THERE have been a number of occasions in recent history where pharmacy has appeared on the verge of making a leap from its traditional dispensing role into new and exciting avenues; and it appears that the profession is at such a point again.
From Scotland’s 10-year plan to any number of recent articles from organisations like the NHS Confederation, Nuffield Trust and the Royal Pharmaceutical Society (RPS), pharmacy publications have highlighted pharmacists’ key roles, and their potential future roles.
There has also been a stated desire for increased multi-professional communication and understanding, leading to a more joined-up model of healthcare and smoother patient journey, not only between primary and secondary care, but also between different healthcare providers laterally within the same tier.
A key driver for this pharmacy ‘upgrade’ is an impending healthcare crisis. The Royal College of General Practitioners (RCGP) has stated its fears of an impending GP workforce crisis amid a backdrop of dwindling numbers of practice nursing staff, a changing and increasing population with complex healthcare needs that have to be cared for within the NHS ethos of ‘no decision about me, without me’. There appears to be a realisation that in pharmacists, the NHS has a workforce more than capable of filling the void.
Of course, a key problem at the moment is that there is little communication between the various professions, severely hindering any large-scale attempt at multi-professional collaboration. One way to remedy this situation is to get the professions talking to each other as early in their careers as possible.
Communications open To this end, the GP and pharmacy teams within Health Education England Kent, Surrey and Sussex (one of Health Education England’s 13 local education and training boards) are working alongside the Association of Independent Multiples and Local Pharmaceutical Committees to develop a project, whereby community-based pre-registration pharmacists will spend a part of their year in a GP surgery learning about medicines optimisation, to enable them to gain a deep understanding of how GP surgeries operate, and to strengthen relationships between pharmacy and general practice in the longer term. Similarly, the intention is also for GP trainees to spend some time in a community pharmacy.

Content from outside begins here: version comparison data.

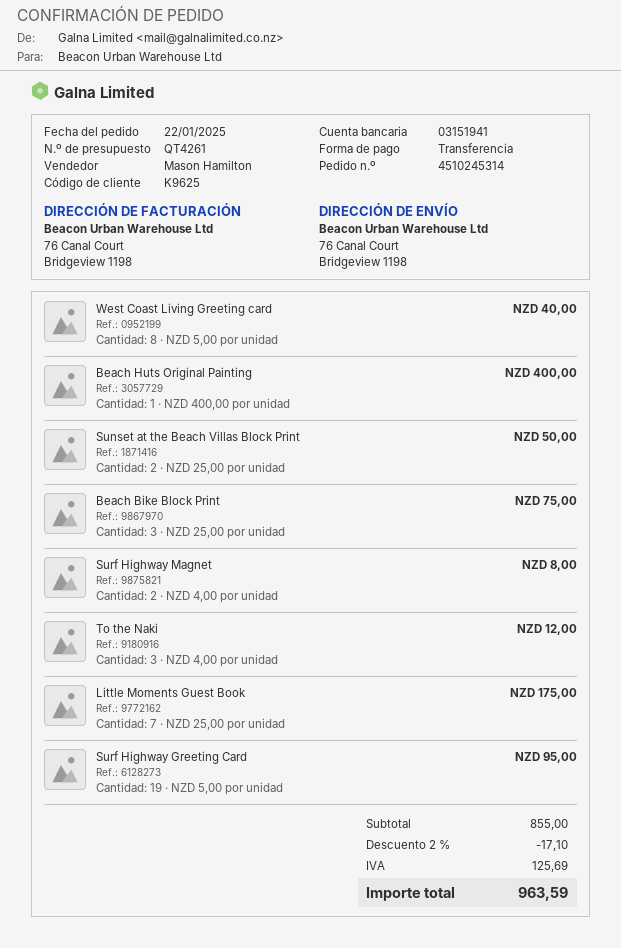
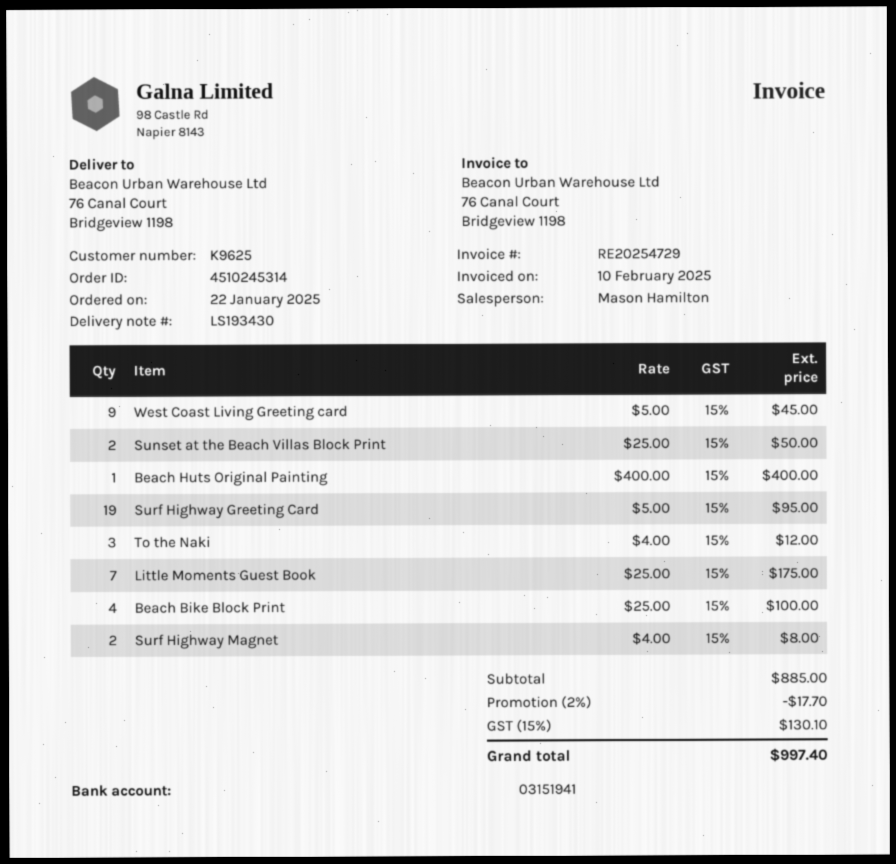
West Coast Living Greeting card: 8 x 5.00 = 40.00 -> 9 x 5.00 = 45.00
Beach Bike Block Print: 3 x 25.00 = 75.00 -> 4 x 25.00 = 100.00
subtotal: 855.00 -> 885.00
discount: 2% = 17.10 -> 2% = 17.70
tax: 125.69 -> 130.10
total: 963.59 -> 997.40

The project is part of a larger programme, which aims to establish new entities called Community Education Providers Networks (CEPNs). The CEPNs will bring together a range of primary care providers to focus on training the primary care workforce in a well structured and supportive environment. In keeping with this, the pharmacy project is also working to scope the community pharmacy educational infrastructure, and how the project can support pre-registration tutors. There is potential for tutors to be trained, and both tutors and tutor sites to be quality managed as part of the programme, thereby ensuring a high quality and consistent pre-registration programme across participating community pharmacies in Kent, Surrey and Sussex.
Positive progress The ambitions of the project are high, but the main thing that has struck me since taking on the role of managing this task is the willingness of all stakeholders to engage in the process. It has been really pleasing to see a genuine enthusiasm on the part of GPs, CCG leads, LPCs and leaders of independent pharmacy chains to drive the project forward.
If successful, there is no reason why the project cannot be expanded to include other healthcare disciplines in the future, as well as collaborations between primary and secondary care healthcare teams, to build the foundations for a truly joined-up, multi-disciplinary workforce of the future.
The project is still in its infancy, but we have already taken major steps forward. In April we start a collaboration with the DMC group of GP practices and in particular Ravi Sharma, to train pre-reg pharmacists in-house. Such a multi-site, multi-stakeholder collaboration has never occurred before to my knowledge and bodes well for the future. If successful, the plan would be to roll this model out to more practices and pharmacy participants in the coming years. And it will be successful, such is the desire of all parties involved to make it work!
Atif Shamin is currently a Programme Director for the Community Educational Provider Network (CEPN) pre-registration training project, as well as a Specialist Programme Support Pharmacist with Health Education England Kent, Surrey and Sussex (HEE KSS), a regional pre-reg audit and trainee representative lead. He also continues to practise in community pharmacy when times allows.